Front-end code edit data
——
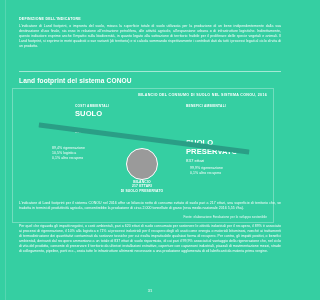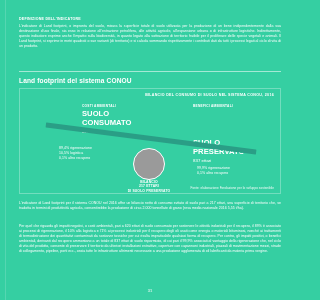--- a/index.html
+++ b/index.html
@@ -73,10 +73,10 @@
   
   .chart-panel {
     position: absolute;
-    left: 19px;
+    left: 12px;
     top: 88px;
     width: 262px;
-    height: 106px;
+    height: 135px;
     border: 0.6px solid rgba(255,255,255,0.30);
     box-sizing: border-box;
   }

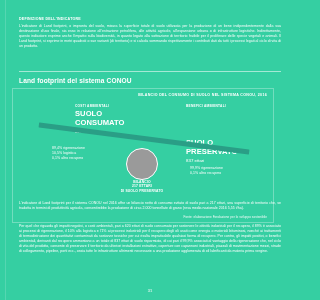--- a/index.html
+++ b/index.html
@@ -232,7 +232,7 @@
     <p class="chart-title">BILANCIO DEL CONSUMO DI SUOLO NEL SISTEMA CONOU, 2016</p>
 
     <p class="col-head left">COSTI AMBIENTALI</p>
-    <p class="big-label left"><span>SUOLO</span><br><span>CONSUMATO</span></p>
+    <p class="big-label left"><span>SUOLO</span><br></p>
     <p class="big-value left">620 ettari</p>
     <ul class="breakdown left">
       <li>89,4% rigenerazione</li>

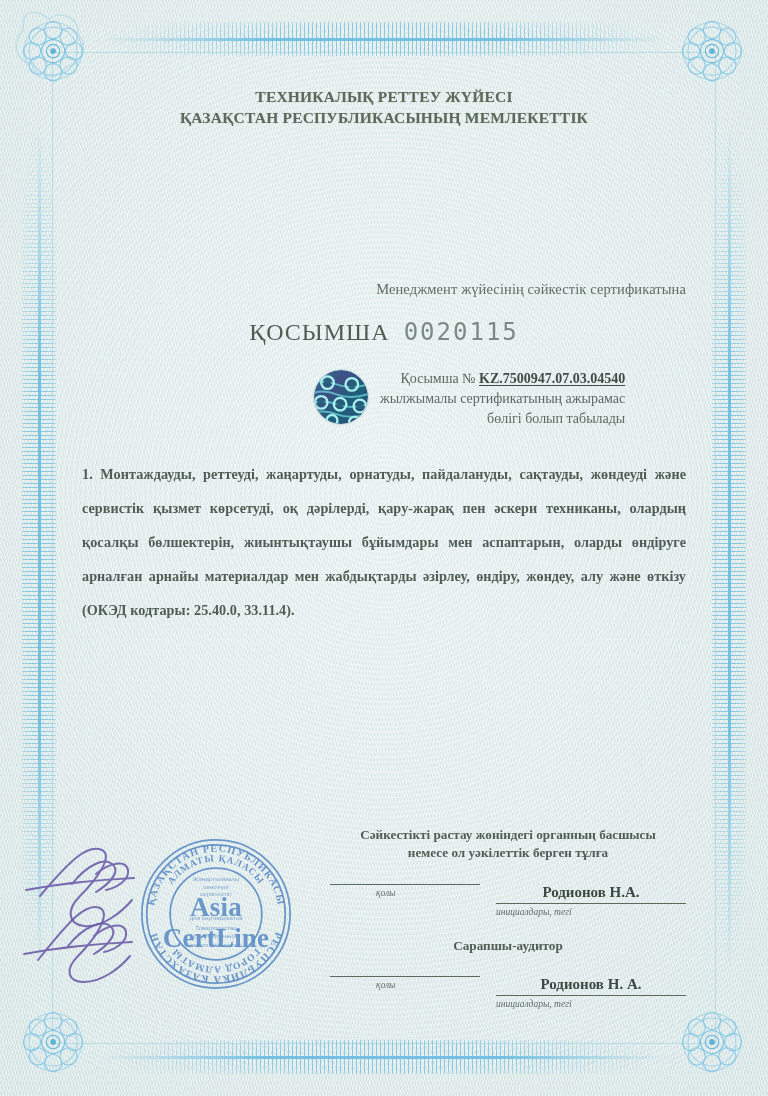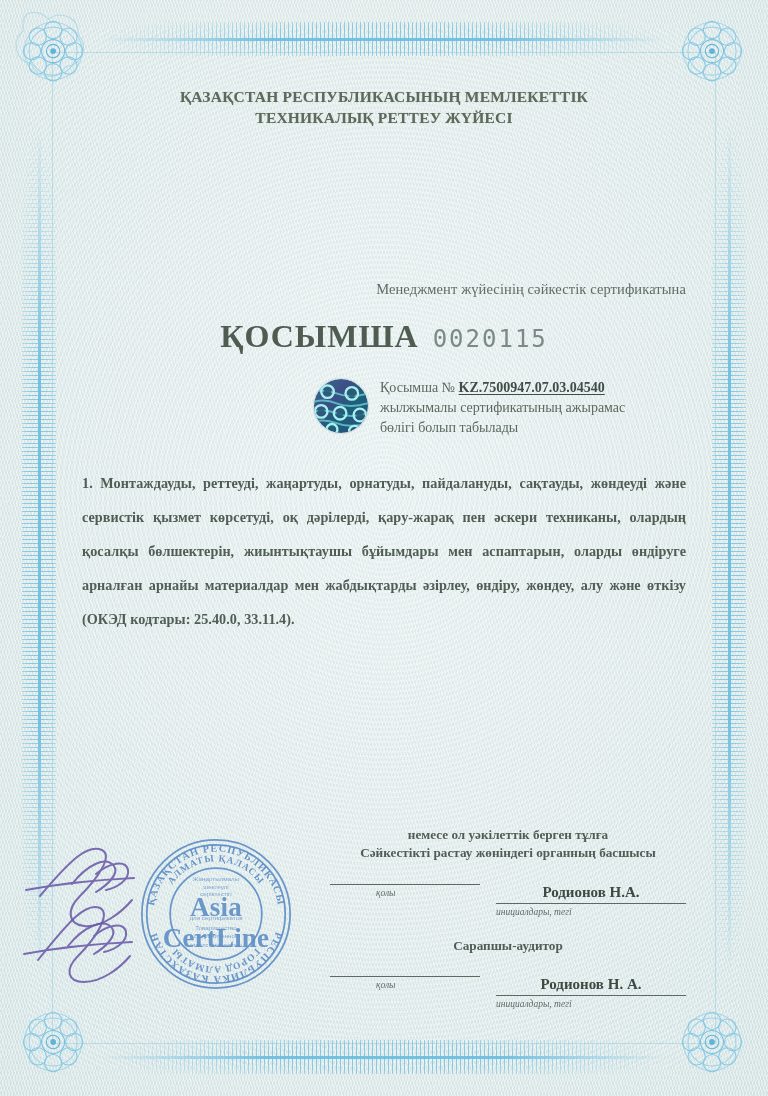--- a/index.html
+++ b/index.html
@@ -362,8 +362,8 @@
   <div class="content">
 
     <div class="doc-header">
+      <div>ТЕХНИКАЛЫҚ РЕТТЕУ ЖҮЙЕСІ</div>
       <div>ҚАЗАҚСТАН РЕСПУБЛИКАСЫНЫҢ МЕМЛЕКЕТТІК</div>
-      <div>ТЕХНИКАЛЫҚ РЕТТЕУ ЖҮЙЕСІ</div>
     </div>
 
     <div class="subtitle">Менеджмент жүйесінің сәйкестік сертификатына</div>

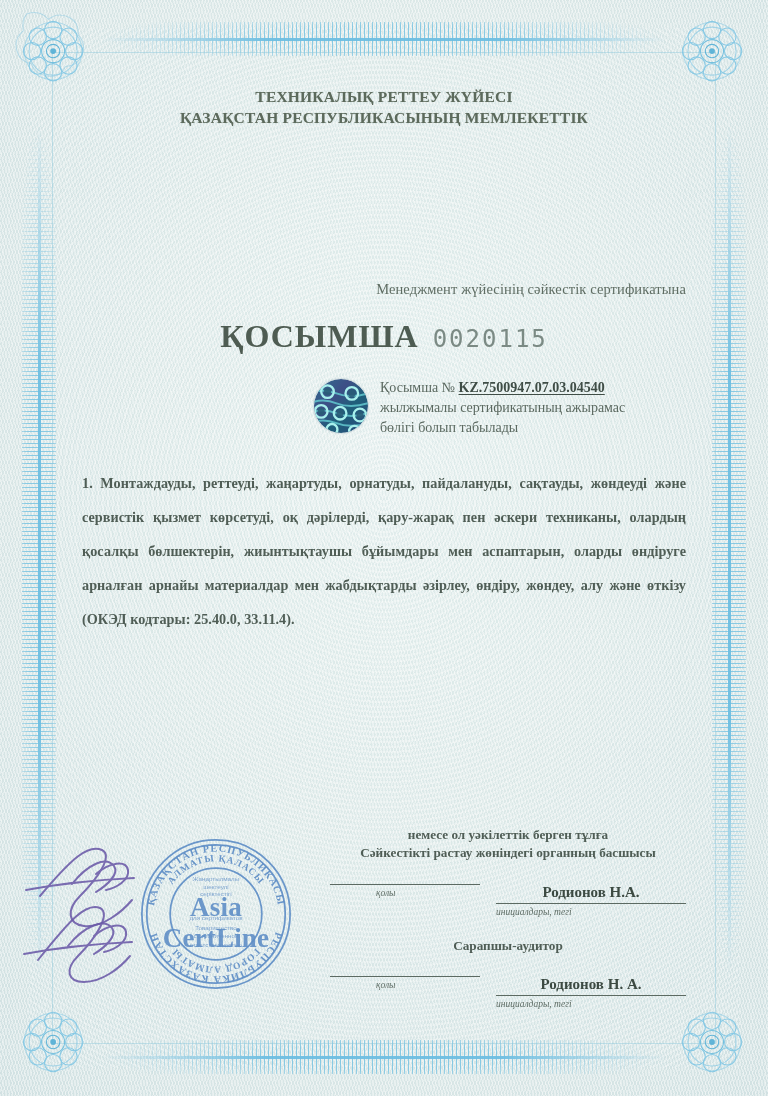--- a/index.html
+++ b/index.html
@@ -137,8 +137,8 @@
     gap: 14px;
   }
   .title-main {
-    font-size: 32px;
-    font-weight: bold;
+    font-size: 24px;
+    font-weight: normal;
     letter-spacing: 1px;
     color: #4e5c52;
   }

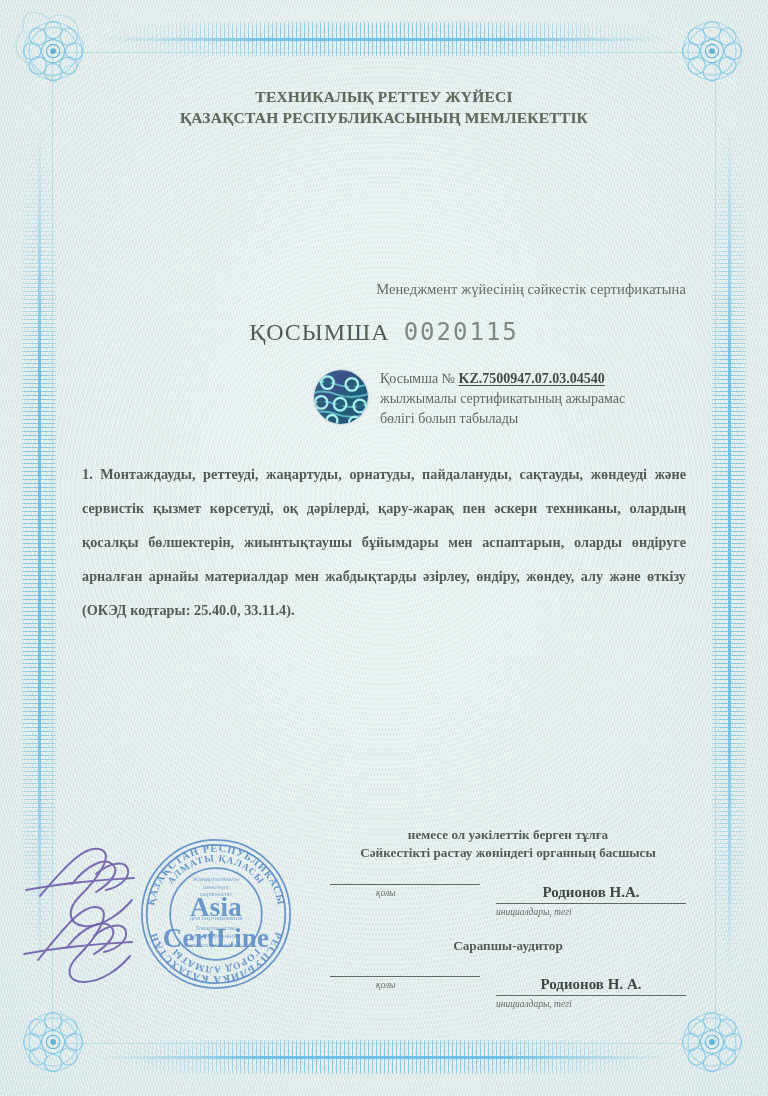--- a/index.html
+++ b/index.html
@@ -170,6 +170,7 @@
     line-height: 1.42;
     color: #5b6960;
     padding-top: 1px;
+    text-align: right;
   }
   .ref-code {
     font-weight: bold;

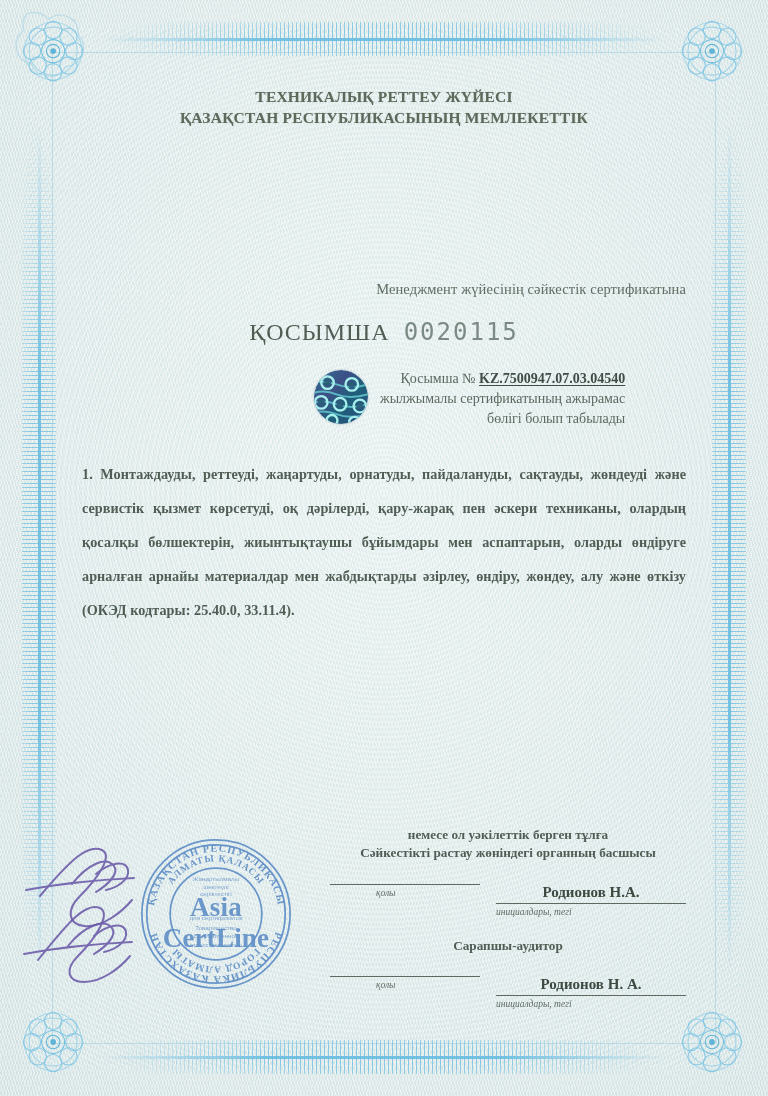--- a/index.html
+++ b/index.html
@@ -488,8 +488,8 @@
   <div class="signatures">
     <div class="sig-group">
       <div class="sig-role">
+        <div>Сәйкестікті растау жөніндегі органның басшысы</div>
         <div>немесе ол уәкілеттік берген тұлға</div>
-        <div>Сәйкестікті растау жөніндегі органның басшысы</div>
       </div>
       <div class="sig-lines">
         <div class="sig-col sign">

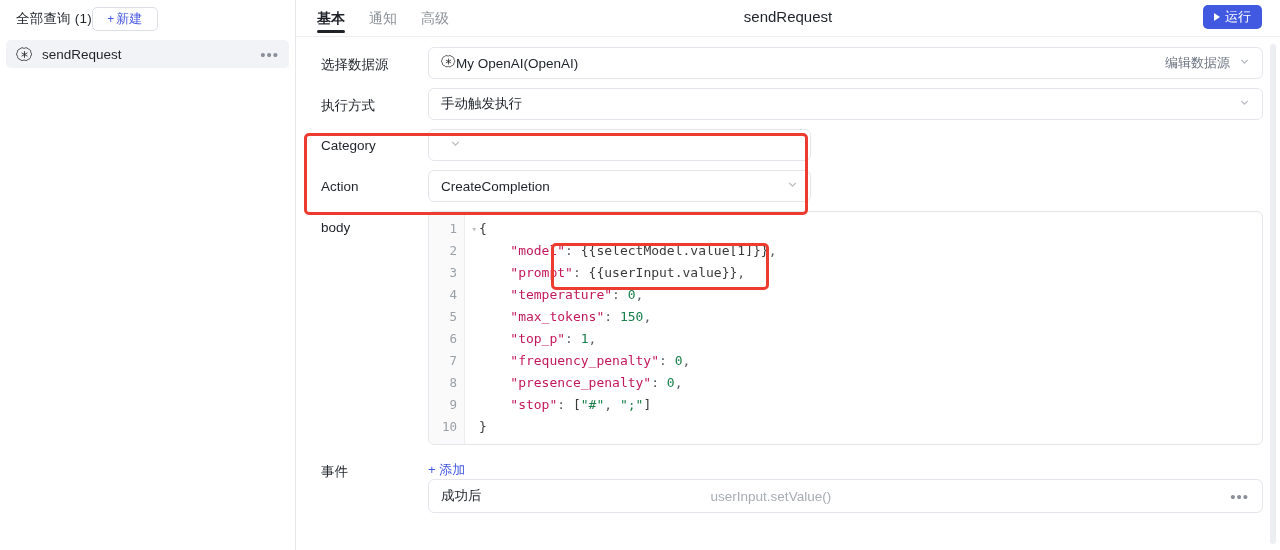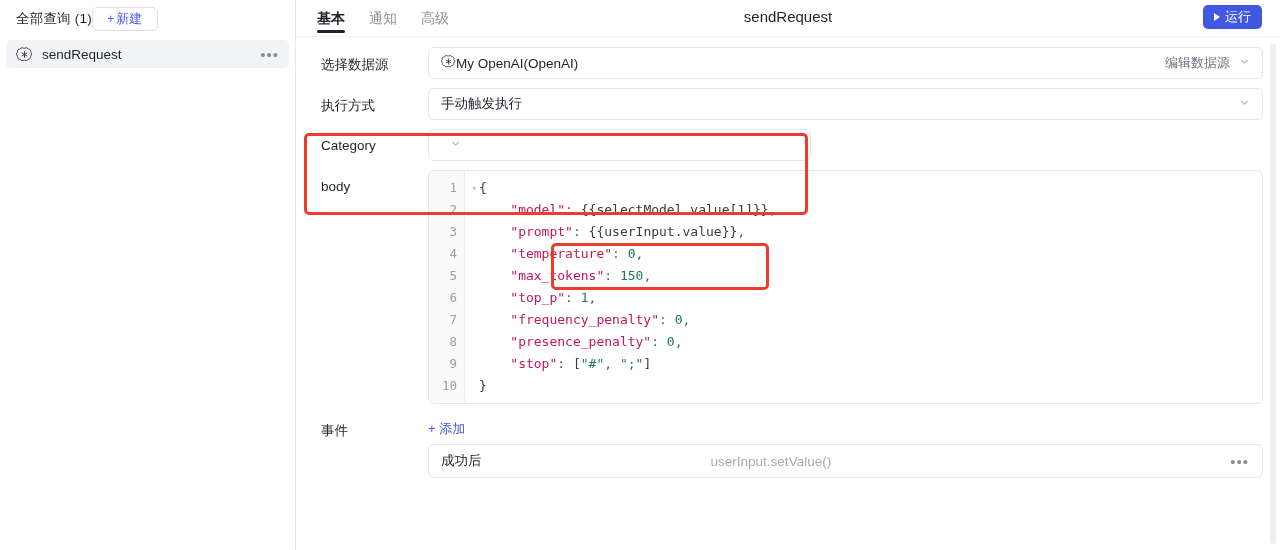--- a/index.html
+++ b/index.html
@@ -364,6 +364,17 @@
         </div>
       </div>
 
+      <div class="row">
+        <div class="row-label">Action</div>
+        <div class="field field-narrow">
+          <span class="val">CreateCompletion</span>
+          <span class="chev">
+            <svg width="13" height="13" viewBox="0 0 24 24" fill="none" stroke="currentColor" stroke-width="2">
+                <path d="M6 9l6 6 6-6"></path>
+              </svg>
+          </span>
+        </div>
+      </div>
 
       <div class="row">
         <div class="row-label">body</div>

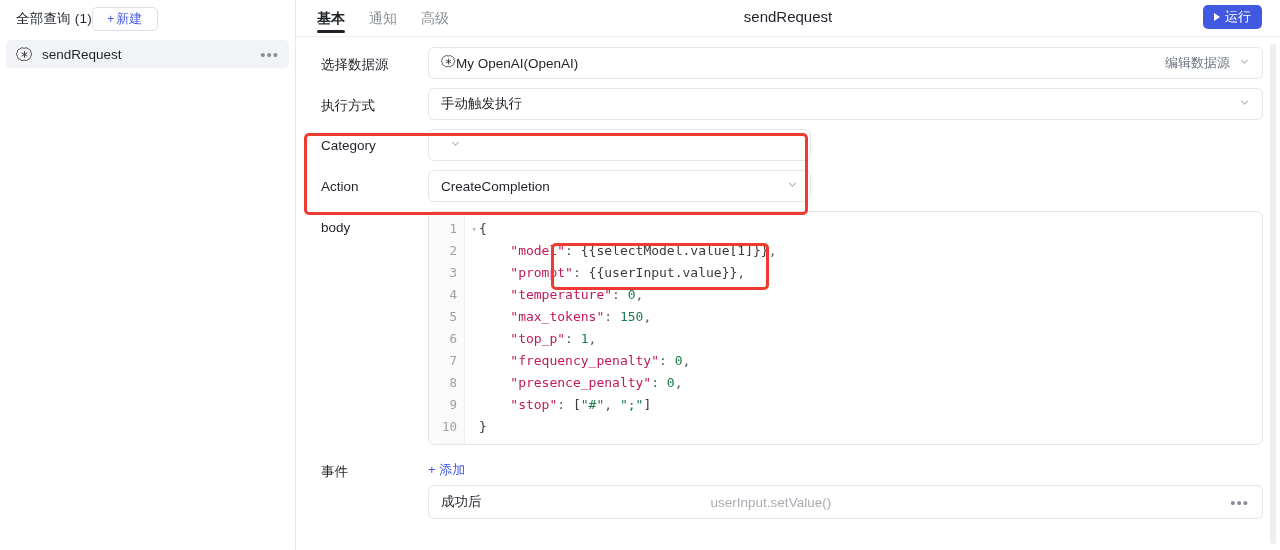--- a/index.html
+++ b/index.html
@@ -236,7 +236,6 @@
     display: inline-block;
   }
   .ev-row {
-    margin-top: 6px;
     height: 34px;
     border: 1px solid #e4e6eb;
     border-radius: 6px;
——
REQUIRED ACTION:
Quote all the records verbatim, dropping any pictures from your copy.

EXPECTED ANSWER:
--- a/index.html
+++ b/index.html
@@ -73,10 +73,10 @@
   
   .chart-panel {
     position: absolute;
-    left: 19px;
+    left: 12px;
     top: 88px;
     width: 262px;
-    height: 106px;
+    height: 135px;
     border: 0.6px solid rgba(255,255,255,0.30);
     box-sizing: border-box;
   }

--- a/index.html
+++ b/index.html
@@ -232,7 +232,7 @@
     <p class="chart-title">BILANCIO DEL CONSUMO DI SUOLO NEL SISTEMA CONOU, 2016</p>
 
     <p class="col-head left">COSTI AMBIENTALI</p>
-    <p class="big-label left"><span>SUOLO</span><br><span>CONSUMATO</span></p>
+    <p class="big-label left"><span>SUOLO</span><br></p>
     <p class="big-value left">620 ettari</p>
     <ul class="breakdown left">
       <li>89,4% rigenerazione</li>

--- a/index.html
+++ b/index.html
@@ -362,8 +362,8 @@
   <div class="content">
 
     <div class="doc-header">
+      <div>ТЕХНИКАЛЫҚ РЕТТЕУ ЖҮЙЕСІ</div>
       <div>ҚАЗАҚСТАН РЕСПУБЛИКАСЫНЫҢ МЕМЛЕКЕТТІК</div>
-      <div>ТЕХНИКАЛЫҚ РЕТТЕУ ЖҮЙЕСІ</div>
     </div>
 
     <div class="subtitle">Менеджмент жүйесінің сәйкестік сертификатына</div>

--- a/index.html
+++ b/index.html
@@ -137,8 +137,8 @@
     gap: 14px;
   }
   .title-main {
-    font-size: 32px;
-    font-weight: bold;
+    font-size: 24px;
+    font-weight: normal;
     letter-spacing: 1px;
     color: #4e5c52;
   }

--- a/index.html
+++ b/index.html
@@ -170,6 +170,7 @@
     line-height: 1.42;
     color: #5b6960;
     padding-top: 1px;
+    text-align: right;
   }
   .ref-code {
     font-weight: bold;

--- a/index.html
+++ b/index.html
@@ -488,8 +488,8 @@
   <div class="signatures">
     <div class="sig-group">
       <div class="sig-role">
+        <div>Сәйкестікті растау жөніндегі органның басшысы</div>
         <div>немесе ол уәкілеттік берген тұлға</div>
-        <div>Сәйкестікті растау жөніндегі органның басшысы</div>
       </div>
       <div class="sig-lines">
         <div class="sig-col sign">

--- a/index.html
+++ b/index.html
@@ -364,6 +364,17 @@
         </div>
       </div>
 
+      <div class="row">
+        <div class="row-label">Action</div>
+        <div class="field field-narrow">
+          <span class="val">CreateCompletion</span>
+          <span class="chev">
+            <svg width="13" height="13" viewBox="0 0 24 24" fill="none" stroke="currentColor" stroke-width="2">
+                <path d="M6 9l6 6 6-6"></path>
+              </svg>
+          </span>
+        </div>
+      </div>
 
       <div class="row">
         <div class="row-label">body</div>

--- a/index.html
+++ b/index.html
@@ -236,7 +236,6 @@
     display: inline-block;
   }
   .ev-row {
-    margin-top: 6px;
     height: 34px;
     border: 1px solid #e4e6eb;
     border-radius: 6px;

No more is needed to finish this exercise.